Maradona, Paolorossi, il calcio e la didattica della personanza per la Storia e la Filosofia

Forse perché avevo intenzione di preparare proprio quest’anno, l’ultimo del mio insegnamento, un progetto didattico incentrato sull’integrazione della Storia e della Filosofia con gli aspetti e le vicende del calcio nel corso del Novecento; forse perché osservavo da tempo come l’una nasca nell’abbraccio dell’altra, nelle domande e nelle inquietudini del mondo/storia, e come il calcio molto spesso si offrisse nel suo essere linguaggio – fatto dalla combinazione di “podemi”, diceva Pasolini – a rappresentare valori simbolici e articolare “discorsi”; forse è proprio per questa somma di ragioni che la scomparsa improvvisa di Diego Armando Maradona, e qualche giorno più tardi anche di Paolorossi (nel cui nome la erre funge da collante per unire mondi separati, come fa l’intuizione che connotava il suo giocare) non poteva non toccarmi da vicino.

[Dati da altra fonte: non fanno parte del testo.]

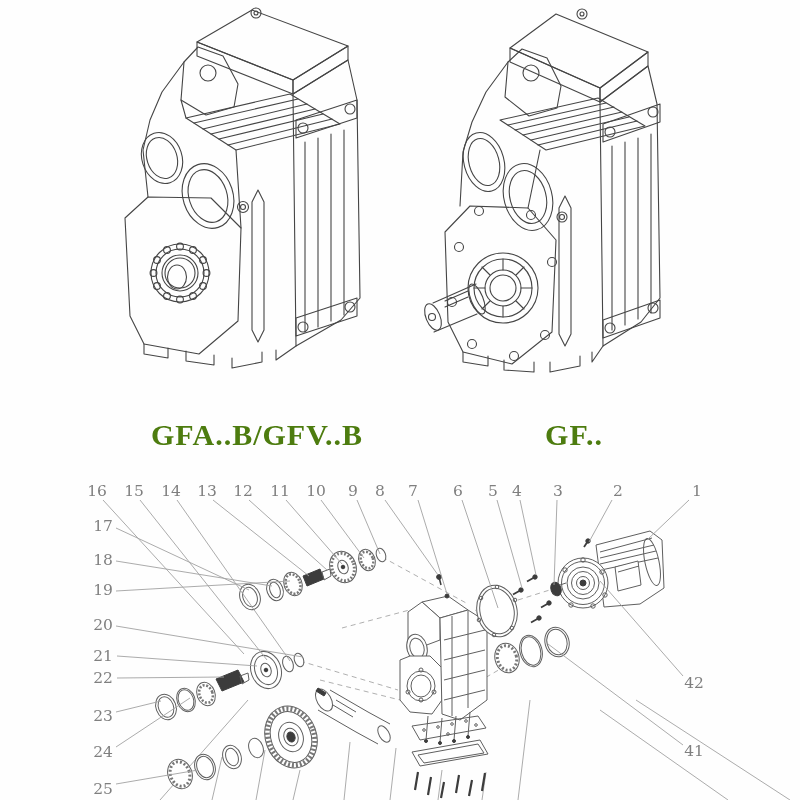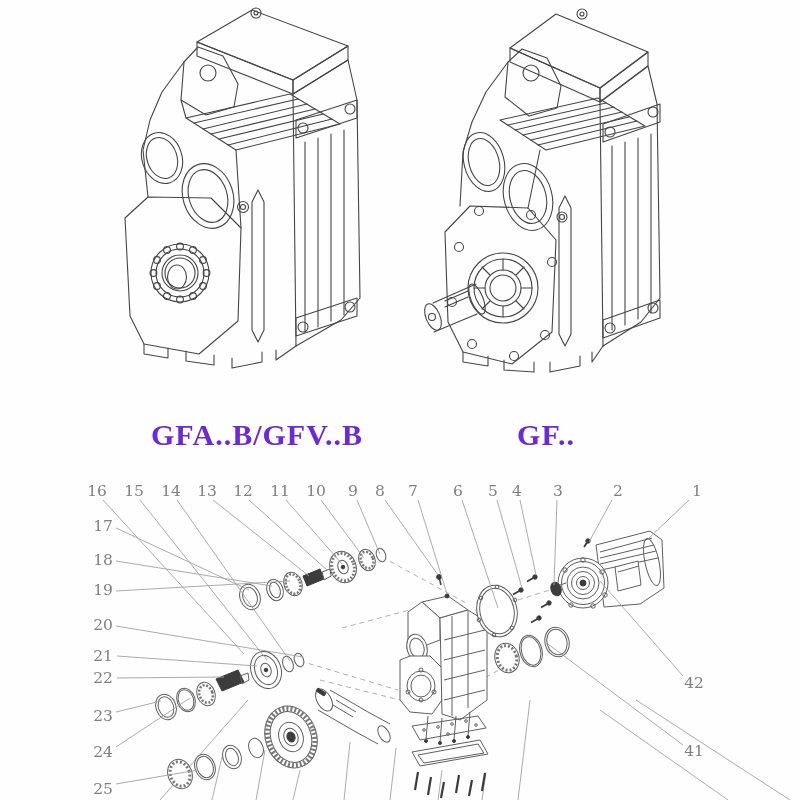--- a/index.html
+++ b/index.html
@@ -9,21 +9,21 @@
   .draw{stroke:#454545;stroke-width:1.1;fill:none;stroke-linejoin:round;stroke-linecap:round;}
   .part{stroke:#5f5f5f;stroke-width:1;fill:#ffffff;stroke-linejoin:round;}
   .part-n{stroke:#5f5f5f;stroke-width:1;fill:none;}
   .dark{fill:#3c3c3c;stroke:#3c3c3c;stroke-width:1;}
   .teeth{fill:none;stroke:#787878;}
   .leader{stroke:#a2a2a2;stroke-width:0.9;fill:none;}
   .dashed{stroke:#9a9a9a;stroke-width:0.8;fill:none;stroke-dasharray:5 4;}
   .callout{font-family:"DejaVu Serif","Liberation Serif",serif;font-size:15.5px;fill:#7f7f7f;
            text-anchor:middle;dominant-baseline:central;}
   .model-label{position:absolute;top:418px;transform:translateX(-50%);
-               font-weight:700;font-size:30px;color:#6d28d9;letter-spacing:1px;white-space:nowrap;}
+               font-weight:700;font-size:30px;color:#4d7c0f;letter-spacing:1px;white-space:nowrap;}
 </style>
 </head>
 <body>
 
 <div class="page">
 
   <svg style="left:95px;top:0;width:300px;height:390px" viewBox="95 0 300 390">
     <g class="draw">
 
       <path d="M197,42 L252,10 L348,46 L293,80 Z"></path>
@@ -144,21 +144,21 @@
       <path d="M612,146 L612,330 M625,142 L625,325 M638,138 L638,319 M651,134 L651,313"></path>
       <path d="M603,320 L660,300 L660,318 L603,338 Z"></path>
       <circle cx="610" cy="328" r="5"></circle>
         <circle cx="653" cy="308" r="5"></circle>
 
       <path d="M463,352 L463,362 L488,366 L488,356 M504,360 L504,370 L534,372 L534,362 M550,362 L550,372 L580,366 L580,356 M592,352 L592,362 L603,346"></path>
     </g>
   </svg>
 
   <div class="model-label" style="left:257px">GFA..B/GFV..B</div>
-  <div class="model-label" style="left:546px">GF..</div>
+  <div class="model-label" style="left:574px">GF..</div>
 
   <svg style="left:60px;top:465px;width:740px;height:335px" viewBox="60 465 740 335">
 
     <g class="dashed">
       <path d="M382,557 L468,604 M342,628 L432,604 M300,661 L398,690 M320,680 L400,700"></path>
       <path d="M447,700 L502,668 M518,600 L556,588 M445,630 L476,610"></path>
     </g>
 
     <g class="leader">
       <path d="M222,757 L212,800 M265,750 L256,800 M300,770 L293,800 M350,742 L344,800 M396,748 L390,800 M442,770 L438,800 M486,772 L482,800 M530,700 L518,800"></path>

Il progetto di costruire un canovaccio comune tra le discipline, distribuite lungo un filo di figure tratte dal calcio, dalle quali aprire finestre tematiche e viaggi tra le idee, in un alternarsi di rinvii tra la Storia e la Filosofia, si rivelò, alla fine, troppo ambizioso, problematico e costoso – in termini di pensieri, letture e studi, intendo. Ma ora mi pento di aver abbandonato quell’idea per essere assorbito, come tutti, nelle urgenze della pandemia in atto.

Vorrà dire che sarà il compito della pensione per scrivere un corso di didattica anarchica collegata alla fantasia, alla curiosa meraviglia, all’intuizione, a quell’osservare attento da cui nasce la teoria, che ha nel proprio cuore proprio il guardare mai sazio. Per costruire percorsi che ci consentano di uscire finalmente da quell’idea rachitica di scuola, separata da artificiali confini di un sapere impavido, fatto di scheletri e mummie, che non tolleravo in gioventù e oggi ancora non sopporto.

Ho sempre pensato che la formazione e il crescere dovesse essere qualcosa di spontaneo, ispirarsi al modello naturale del girovagare felice per i campi (del sapere) liberi di lasciarsi sorprendere; cercando i funghi nascosti tra le foglie, raccogliendo le more nelle siepi spinose, cercando le bisce vicino all’acqua e saltando i fossati dei confini, sostando a mirare le radici di un albero rovesciato (affascinato, come Vincent, dai paesaggi che solo i nostri occhi sanno costruire). Quasi la mia versione contadina del viaggio di Cartesio, anche lui nauseato della scuola e delle sue rinsecchite e contrastanti nozioni, per dedicarsi ad affrontare il gran libro del mondo, per apprendere dalle esperienze, dai costumi, dai cibi, incontrando parole e storie, non trascurando neppure l’umile tessitura delle colture nei campi.